Bobylev believes a significant portion of the success this group has achieved is rooted in intangibles obtained through conducting and presenting research.

“It starts with an interest in science and research,” he said. “All of the schools – med school, vet school, grad school, dental school — these individuals are applying to and getting into have highly competitive processes. The research sets them apart. They have been to multiple meetings, presented dozens of times.”

Park and Choi both agree their work — primarily their ability to focus on research as an undergraduate student — has set them apart.

“Without these four years of incredible research experience under Dr. Bobylev and Mrs. Bobyleva’s supervision, and three years of internship at Trinity Health Pharmacy, I wouldn’t be where I am today,” Park said. “Especially in pharmacy school, organic chemistry is a very important subject to have as a base knowledge to learn about different drugs along with their interaction. At University of Minnesota, we have a research emphasis path. After I learn about those different researches, I am planning to be involved in research.”

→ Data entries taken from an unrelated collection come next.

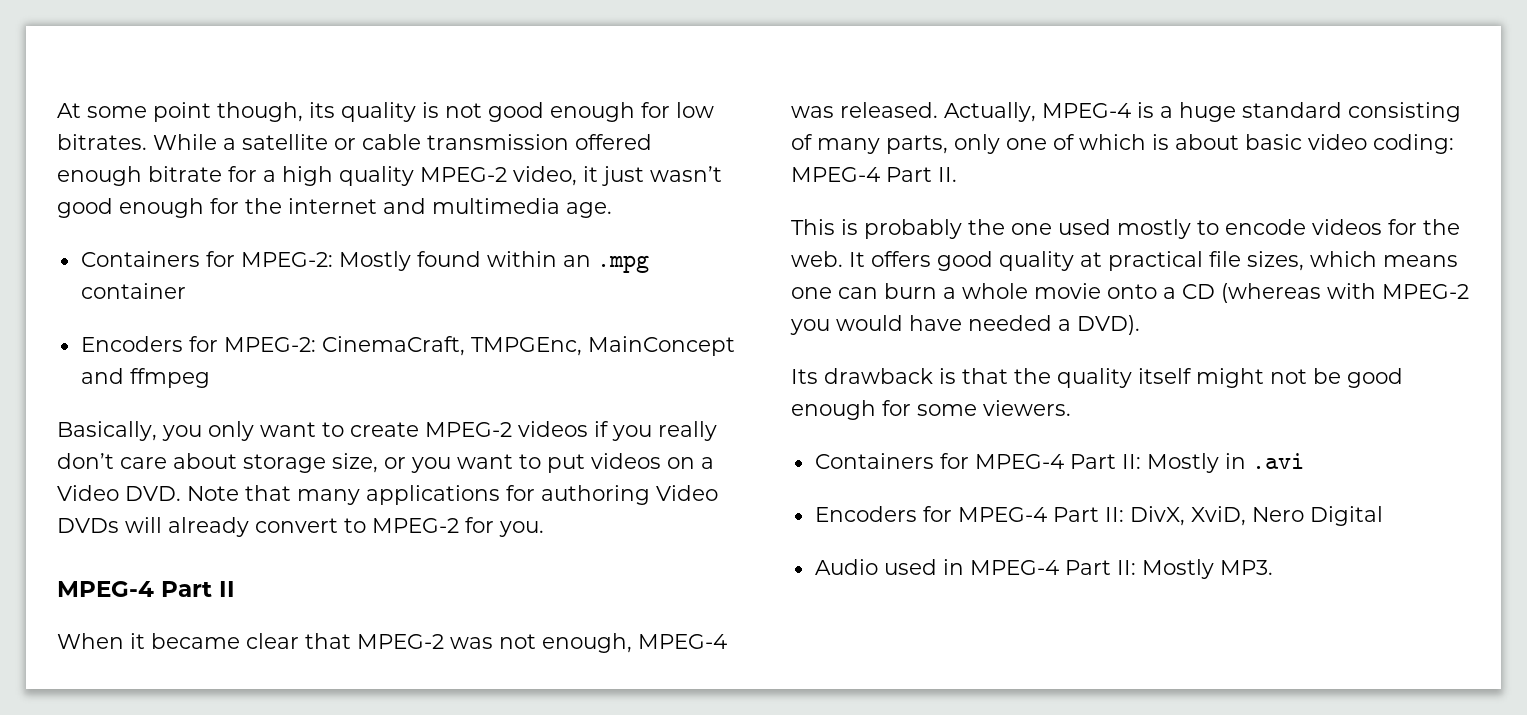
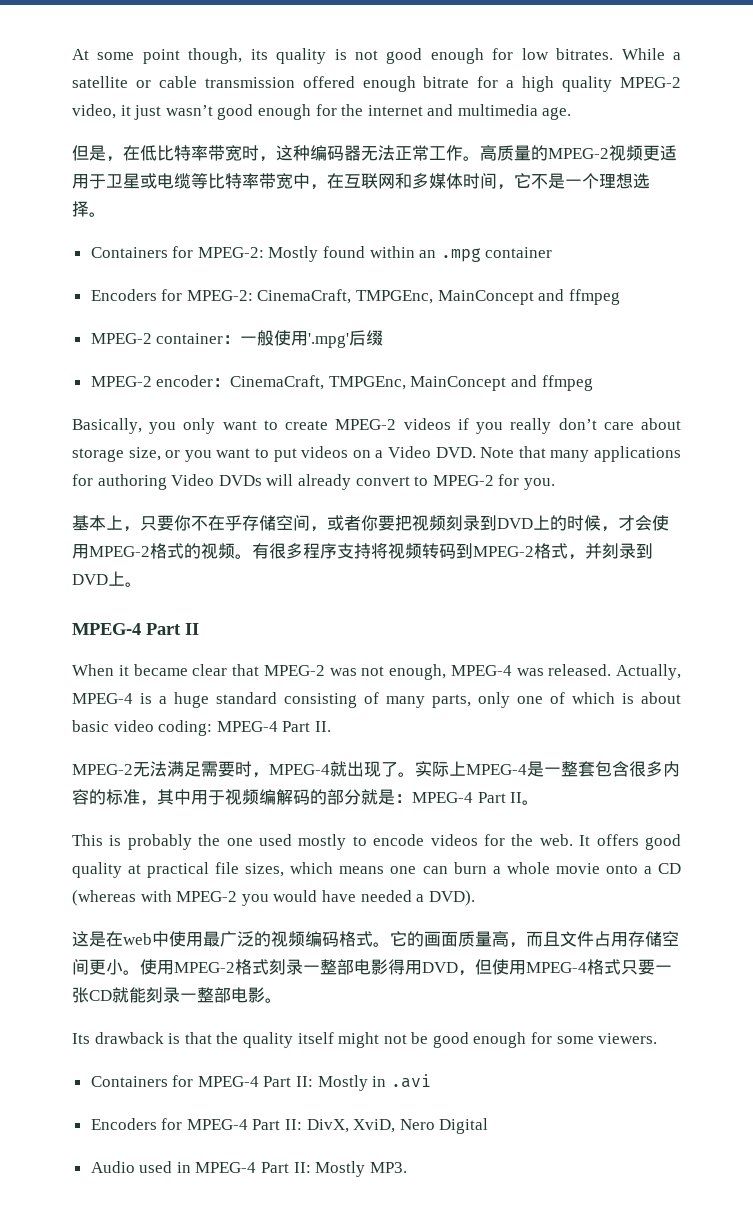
+ 但是，在低比特率带宽时，这种编码器无法正常工作。高质量的MPEG-2视频更适用于卫星或电缆等比特率带宽中，在互联网和多媒体时间，它不是一个理想选择。
+ MPEG-2 container：一般使用'.mpg'后缀
+ MPEG-2 encoder：CinemaCraft, TMPGEnc, MainConcept and ffmpeg
+ 基本上，只要你不在乎存储空间，或者你要把视频刻录到DVD上的时候，才会使用MPEG-2格式的视频。有很多程序支持将视频转码到MPEG-2格式，并刻录到DVD上。
+ MPEG-2无法满足需要时，MPEG-4就出现了。实际上MPEG-4是一整套包含很多内容的标准，其中用于视频编解码的部分就是：MPEG-4 Part II。
+ 这是在web中使用最广泛的视频编码格式。它的画面质量高，而且文件占用存储空间更小。使用MPEG-2格式刻录一整部电影得用DVD，但使用MPEG-4格式只要一张CD就能刻录一整部电影。

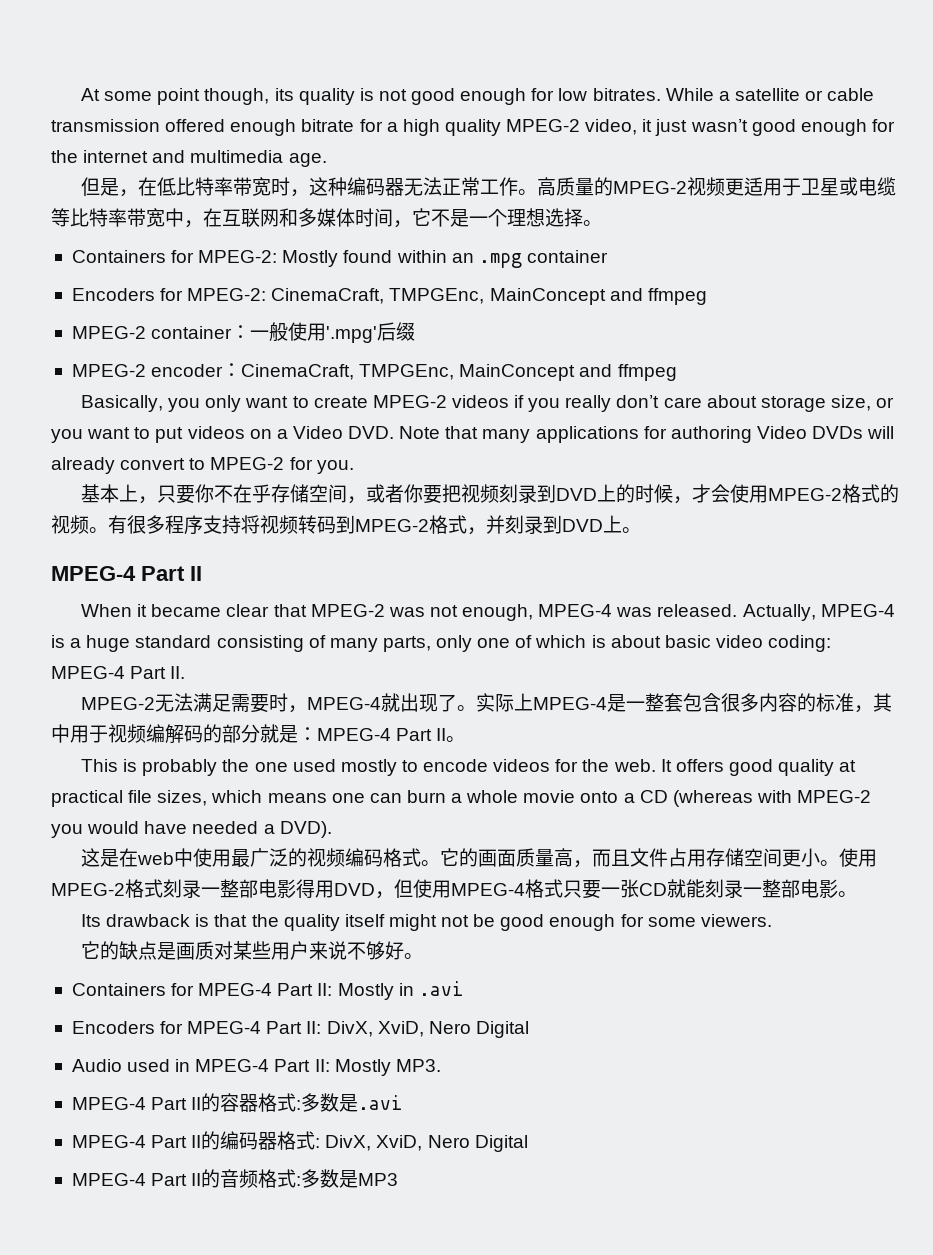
+ 它的缺点是画质对某些用户来说不够好。
+ MPEG-4 Part II的容器格式:多数是.avi
+ MPEG-4 Part II的编码器格式: DivX, XviD, Nero Digital
+ MPEG-4 Part II的音频格式:多数是MP3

“These conferences definitely broadened my eyes to see what is happening out there in the real world in regards to the science field,” Choi added. “This gave me opportunities to present my knowledge to the public by giving an oral and poster presentation. Also, this allowed me to meet students from other schools and learn what their research was about.”

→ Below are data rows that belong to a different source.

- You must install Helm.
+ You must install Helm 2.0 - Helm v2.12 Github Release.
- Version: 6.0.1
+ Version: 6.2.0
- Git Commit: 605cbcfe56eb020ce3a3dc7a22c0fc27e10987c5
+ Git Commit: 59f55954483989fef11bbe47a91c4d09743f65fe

While much of the focus on the team centers around postgraduate work, Sundhagen moved directly into the workforce and gives back in the form of a K-12 science teacher.

“Studying chemistry at Minot State has been such a positive experience for me. I never would have pursued a degree in chemistry without the guidance and advice from Dr. Bobylev and Mrs. Bobyleva. They saw potential in me that I never saw in myself,” she said. “We got direct help from a doctor of chemistry in most cases, and I loved that. Not to mention the research experiences – I am doing organic chemistry research with the opportunity to travel around the country to national meetings of the American Chemical Society. I couldn’t have ever dreamed I would have that opportunity.”

Having an individual like Sundhagen move into a teaching profession was especially satisfying for Bobylev.

“Graduate school and some of the other schools are a stepping stone into academic research or into the corporate world, and sometimes into teaching, to become a professor at a college,” he said. “But we do have a significant population here at Minot State that from the very beginning, they want to teach. Almost from the very beginning, Stephanie wanted to be a science teacher. She was very impressed with her science teachers in Tioga and that set her on the path. Stephanie is very dedicated to that.”

While the 2016 team’s gender might have set them apart from the national average, it’s their dedication to research, in Bobylev’s eyes, that truly sets them apart.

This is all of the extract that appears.